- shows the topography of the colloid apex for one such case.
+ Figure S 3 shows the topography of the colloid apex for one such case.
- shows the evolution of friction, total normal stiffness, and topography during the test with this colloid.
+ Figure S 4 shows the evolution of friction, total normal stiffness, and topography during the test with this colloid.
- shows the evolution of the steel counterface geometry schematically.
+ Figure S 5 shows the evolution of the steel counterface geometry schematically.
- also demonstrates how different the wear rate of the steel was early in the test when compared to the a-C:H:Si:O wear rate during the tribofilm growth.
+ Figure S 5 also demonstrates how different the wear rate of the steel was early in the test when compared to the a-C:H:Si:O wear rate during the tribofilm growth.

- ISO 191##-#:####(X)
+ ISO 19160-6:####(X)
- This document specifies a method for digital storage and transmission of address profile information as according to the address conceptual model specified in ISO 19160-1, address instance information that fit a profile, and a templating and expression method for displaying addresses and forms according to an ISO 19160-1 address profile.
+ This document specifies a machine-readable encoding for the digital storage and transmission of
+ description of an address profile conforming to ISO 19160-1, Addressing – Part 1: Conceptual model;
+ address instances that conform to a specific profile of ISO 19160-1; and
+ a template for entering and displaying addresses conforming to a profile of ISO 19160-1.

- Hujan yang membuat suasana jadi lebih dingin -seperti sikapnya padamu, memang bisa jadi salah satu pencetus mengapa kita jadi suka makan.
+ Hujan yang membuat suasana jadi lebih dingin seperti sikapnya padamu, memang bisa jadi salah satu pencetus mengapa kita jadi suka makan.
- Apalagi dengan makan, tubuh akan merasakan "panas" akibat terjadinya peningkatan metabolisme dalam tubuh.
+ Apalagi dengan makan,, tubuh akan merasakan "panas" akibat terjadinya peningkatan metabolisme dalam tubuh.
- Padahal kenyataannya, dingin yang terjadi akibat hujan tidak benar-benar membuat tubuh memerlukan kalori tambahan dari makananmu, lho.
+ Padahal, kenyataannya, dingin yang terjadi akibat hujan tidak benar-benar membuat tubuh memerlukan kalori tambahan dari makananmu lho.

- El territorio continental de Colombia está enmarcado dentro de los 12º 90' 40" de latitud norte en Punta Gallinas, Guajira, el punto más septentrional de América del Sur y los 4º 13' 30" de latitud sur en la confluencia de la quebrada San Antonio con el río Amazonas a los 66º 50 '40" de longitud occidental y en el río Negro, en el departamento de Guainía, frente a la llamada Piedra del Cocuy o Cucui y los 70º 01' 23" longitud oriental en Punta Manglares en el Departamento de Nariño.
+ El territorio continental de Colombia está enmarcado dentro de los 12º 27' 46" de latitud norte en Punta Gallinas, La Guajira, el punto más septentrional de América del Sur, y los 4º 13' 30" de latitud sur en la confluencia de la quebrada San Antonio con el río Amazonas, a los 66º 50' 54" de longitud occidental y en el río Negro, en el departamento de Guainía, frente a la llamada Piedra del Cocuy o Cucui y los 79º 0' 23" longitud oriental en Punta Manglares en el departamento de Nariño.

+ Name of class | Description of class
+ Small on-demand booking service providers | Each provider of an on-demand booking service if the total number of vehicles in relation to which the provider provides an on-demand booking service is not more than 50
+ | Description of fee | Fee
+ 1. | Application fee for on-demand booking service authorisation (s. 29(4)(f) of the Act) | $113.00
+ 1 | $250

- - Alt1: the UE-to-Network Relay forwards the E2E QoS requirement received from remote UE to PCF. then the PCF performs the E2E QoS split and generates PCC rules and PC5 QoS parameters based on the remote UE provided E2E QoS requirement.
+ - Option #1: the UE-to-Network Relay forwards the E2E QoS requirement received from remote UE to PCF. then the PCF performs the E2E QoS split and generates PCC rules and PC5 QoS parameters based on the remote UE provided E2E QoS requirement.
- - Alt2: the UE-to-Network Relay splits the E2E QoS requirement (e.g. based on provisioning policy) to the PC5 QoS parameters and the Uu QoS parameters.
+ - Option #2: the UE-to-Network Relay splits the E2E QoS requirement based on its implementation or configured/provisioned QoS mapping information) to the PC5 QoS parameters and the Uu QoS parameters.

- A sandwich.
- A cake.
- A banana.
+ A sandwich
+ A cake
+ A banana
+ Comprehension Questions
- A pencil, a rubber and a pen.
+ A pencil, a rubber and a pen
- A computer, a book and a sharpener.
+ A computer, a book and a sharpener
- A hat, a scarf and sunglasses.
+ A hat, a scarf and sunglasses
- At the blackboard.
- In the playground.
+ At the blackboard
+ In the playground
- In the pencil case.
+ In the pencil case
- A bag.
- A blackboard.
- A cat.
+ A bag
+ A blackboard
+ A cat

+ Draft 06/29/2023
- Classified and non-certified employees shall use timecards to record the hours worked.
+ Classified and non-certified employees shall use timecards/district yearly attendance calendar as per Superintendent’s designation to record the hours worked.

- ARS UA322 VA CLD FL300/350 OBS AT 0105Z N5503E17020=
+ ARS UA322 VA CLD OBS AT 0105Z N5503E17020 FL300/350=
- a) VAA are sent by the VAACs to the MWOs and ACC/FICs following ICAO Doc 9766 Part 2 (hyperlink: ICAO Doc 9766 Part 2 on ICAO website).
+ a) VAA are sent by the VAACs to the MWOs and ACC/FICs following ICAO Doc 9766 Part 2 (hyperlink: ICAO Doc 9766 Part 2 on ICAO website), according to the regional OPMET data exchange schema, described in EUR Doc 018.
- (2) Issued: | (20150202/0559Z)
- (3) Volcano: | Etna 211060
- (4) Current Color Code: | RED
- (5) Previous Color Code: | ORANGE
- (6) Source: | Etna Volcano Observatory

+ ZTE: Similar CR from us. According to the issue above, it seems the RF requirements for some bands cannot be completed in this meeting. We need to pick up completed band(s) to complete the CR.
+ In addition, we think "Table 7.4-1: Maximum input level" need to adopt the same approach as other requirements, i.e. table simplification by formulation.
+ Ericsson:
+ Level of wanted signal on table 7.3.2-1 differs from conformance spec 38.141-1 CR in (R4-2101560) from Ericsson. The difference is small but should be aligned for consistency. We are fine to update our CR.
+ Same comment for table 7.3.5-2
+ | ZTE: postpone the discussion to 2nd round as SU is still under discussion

____

▶ **To do**
Copy out, exactly and alone, the lines of the entries above between the ones holding "- (3) Volcano: | Etna 211060" and "- (6) Source: | Etna Volcano Observatory", inclusive.

▶ **Reply to the task**
- (3) Volcano: | Etna 211060
- (4) Current Color Code: | RED
- (5) Previous Color Code: | ORANGE
- (6) Source: | Etna Volcano Observatory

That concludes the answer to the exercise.